**Task requirements**
Gather every line in the records below that contains the word "flex".

(Collected data)
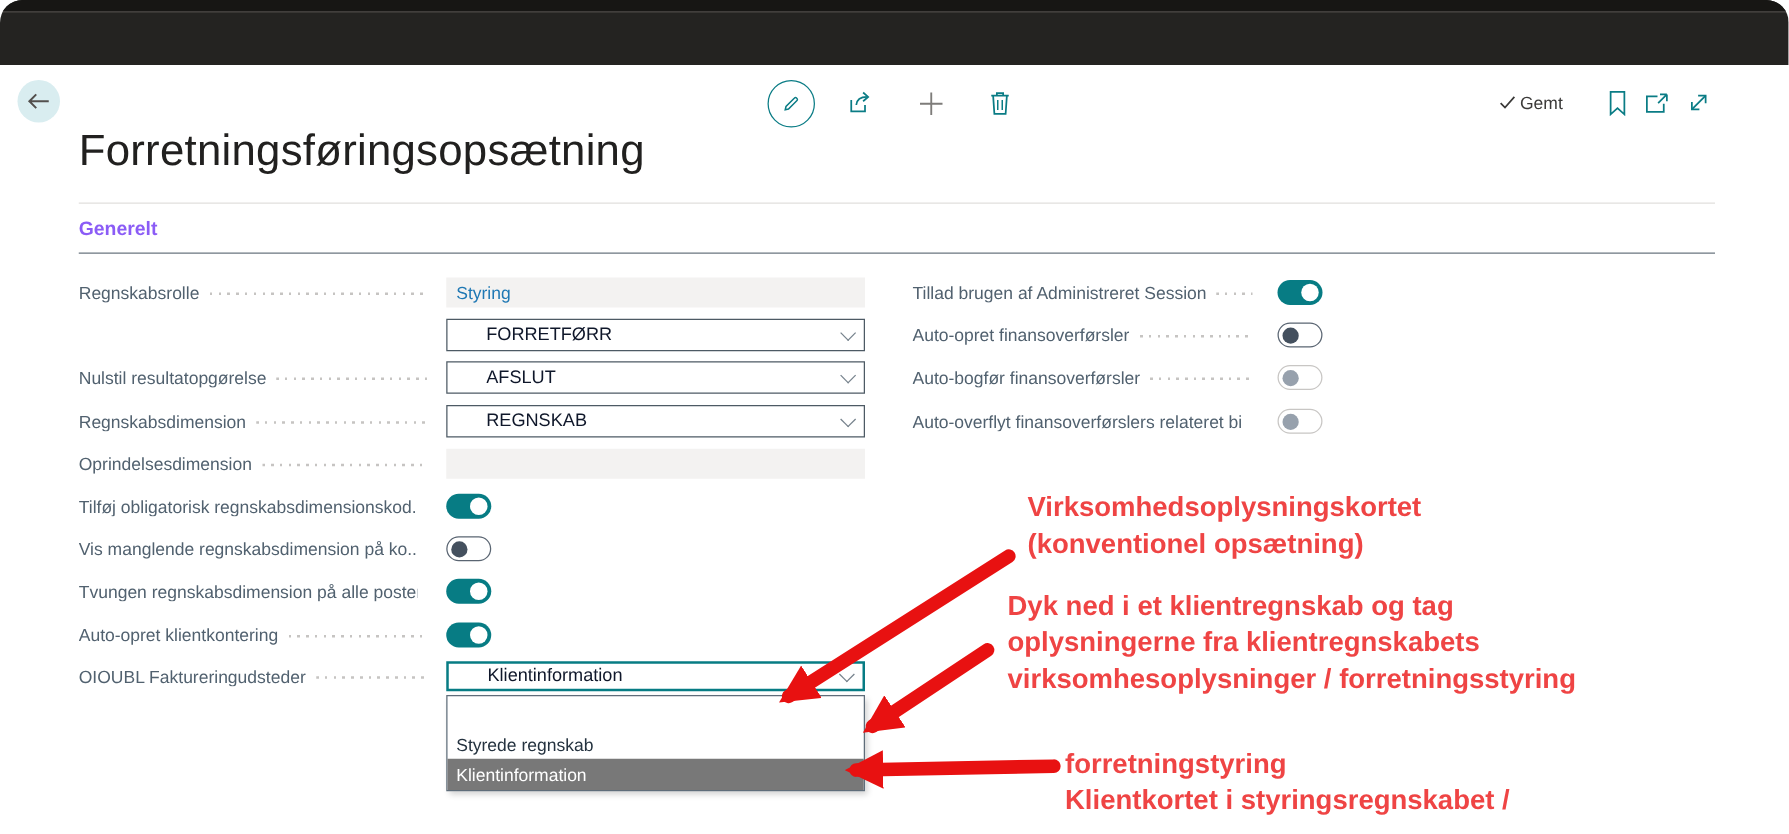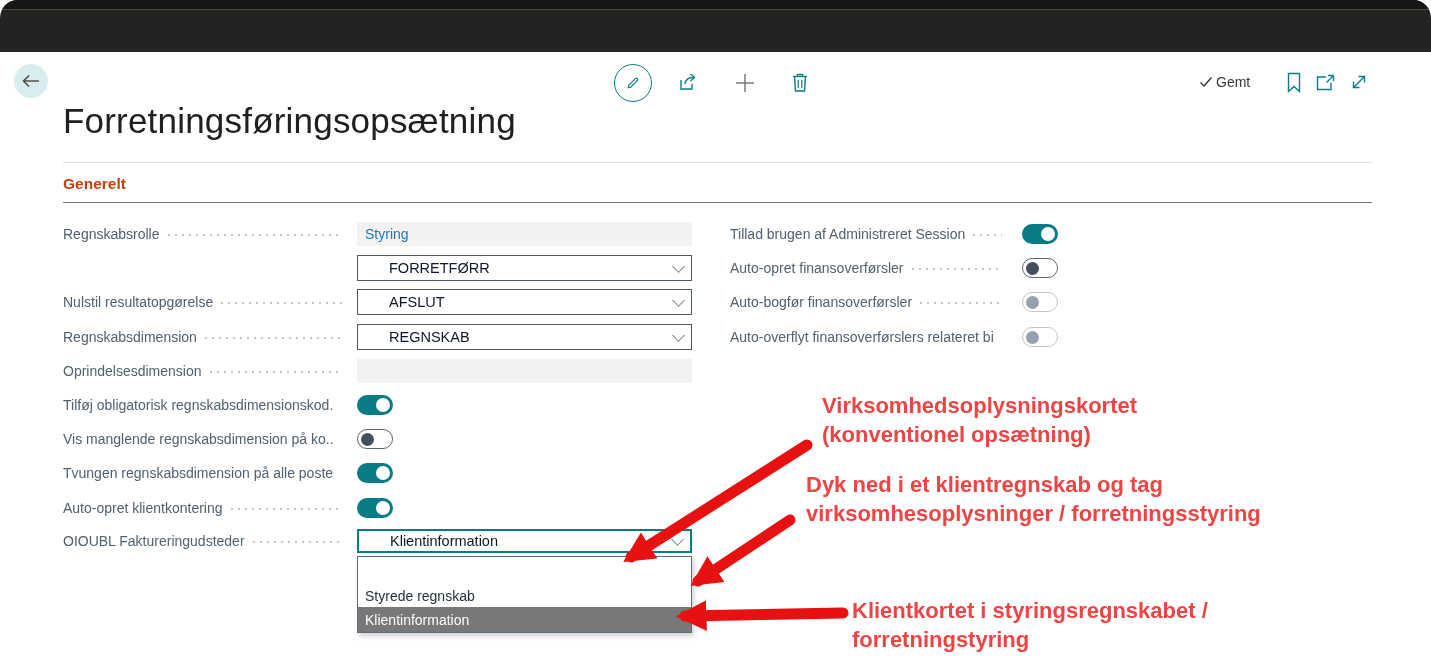--- a/index.html
+++ b/index.html
@@ -17,21 +17,21 @@
   .iconbtn{position:absolute;display:flex;align-items:center;justify-content:center;cursor:pointer;}
   .edit-circle{left:614px;top:64px;width:36px;height:36px;border-radius:50%;border:1px solid #0a7c85;}
   .saved{position:absolute;left:1199px;top:74px;display:flex;align-items:center;gap:3px;
          font-size:14px;color:#3b3a39;}
 
   
   .page-title{position:absolute;left:63px;top:101px;font-size:35px;font-weight:300;
               color:#21201f;letter-spacing:0.2px;white-space:nowrap;}
   .divider{position:absolute;left:63px;width:1309px;height:1px;background:#e1dfdd;}
   .d1{top:162px;}
-  .section-title{position:absolute;left:63px;top:175px;font-size:15.5px;font-weight:700;color:#c2410c;}
+  .section-title{position:absolute;left:63px;top:175px;font-size:15.5px;font-weight:700;color:#8b5cf6;}
   .d2{top:202px;background:#6b7680;}
 
   
   .row{position:absolute;display:flex;align-items:center;}
   .flabel{font-size:14px;color:#51616f;white-space:nowrap;overflow:hidden;}
   .leader{flex:1;height:2px;align-self:center;margin:2px 10px 0 8px;
           background-image:repeating-linear-gradient(to right,#c6c4c2 0 2px,transparent 2px 7px);}
   .rowL{left:63px;width:289px;height:24px;}
   .rowR{left:730px;width:282px;height:24px;}
 
@@ -259,25 +259,26 @@
   <div class="toggle" style="left:1022px;top:327px;" data-state="off-disabled">
       <span class="knob"></span>
     </div>
 
   <div class="note" style="left:822px;top:391px;">
     <div>Virksomhedsoplysningskortet</div>
     <div>(konventionel opsætning)</div>
   </div>
   <div class="note" style="left:806px;top:470px;">
     <div>Dyk ned i et klientregnskab og tag</div>
+    <div>oplysningerne fra klientregnskabets</div>
     <div>virksomhesoplysninger / forretningsstyring</div>
   </div>
   <div class="note" style="left:852px;top:596px;">
+    <div>forretningstyring</div>
     <div>Klientkortet i styringsregnskabet /</div>
-    <div>forretningstyring</div>
   </div>
 
   <svg class="arrows" width="1431" height="667" viewBox="0 0 1431 667">
     <defs>
       <marker id="ah" viewBox="0 0 10 10" refX="7" refY="5" markerWidth="2.8" markerHeight="2.8" orient="auto" markerUnits="strokeWidth">
         <path d="M0,0 L10,5 L0,10 Z" fill="#e81111"></path>
       </marker>
     </defs>
     <line x1="807" y1="445" x2="631" y2="557" stroke="#e81111" stroke-width="11" stroke-linecap="round" marker-end="url(#ah)"></line>
     <line x1="790" y1="520" x2="698" y2="581" stroke="#e81111" stroke-width="11" stroke-linecap="round" marker-end="url(#ah)"></line>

**Response to this exercise**
   .iconbtn{position:absolute;display:flex;align-items:center;justify-content:center;cursor:pointer;}
   .saved{position:absolute;left:1199px;top:74px;display:flex;align-items:center;gap:3px;
   .row{position:absolute;display:flex;align-items:center;}
   .leader{flex:1;height:2px;align-self:center;margin:2px 10px 0 8px;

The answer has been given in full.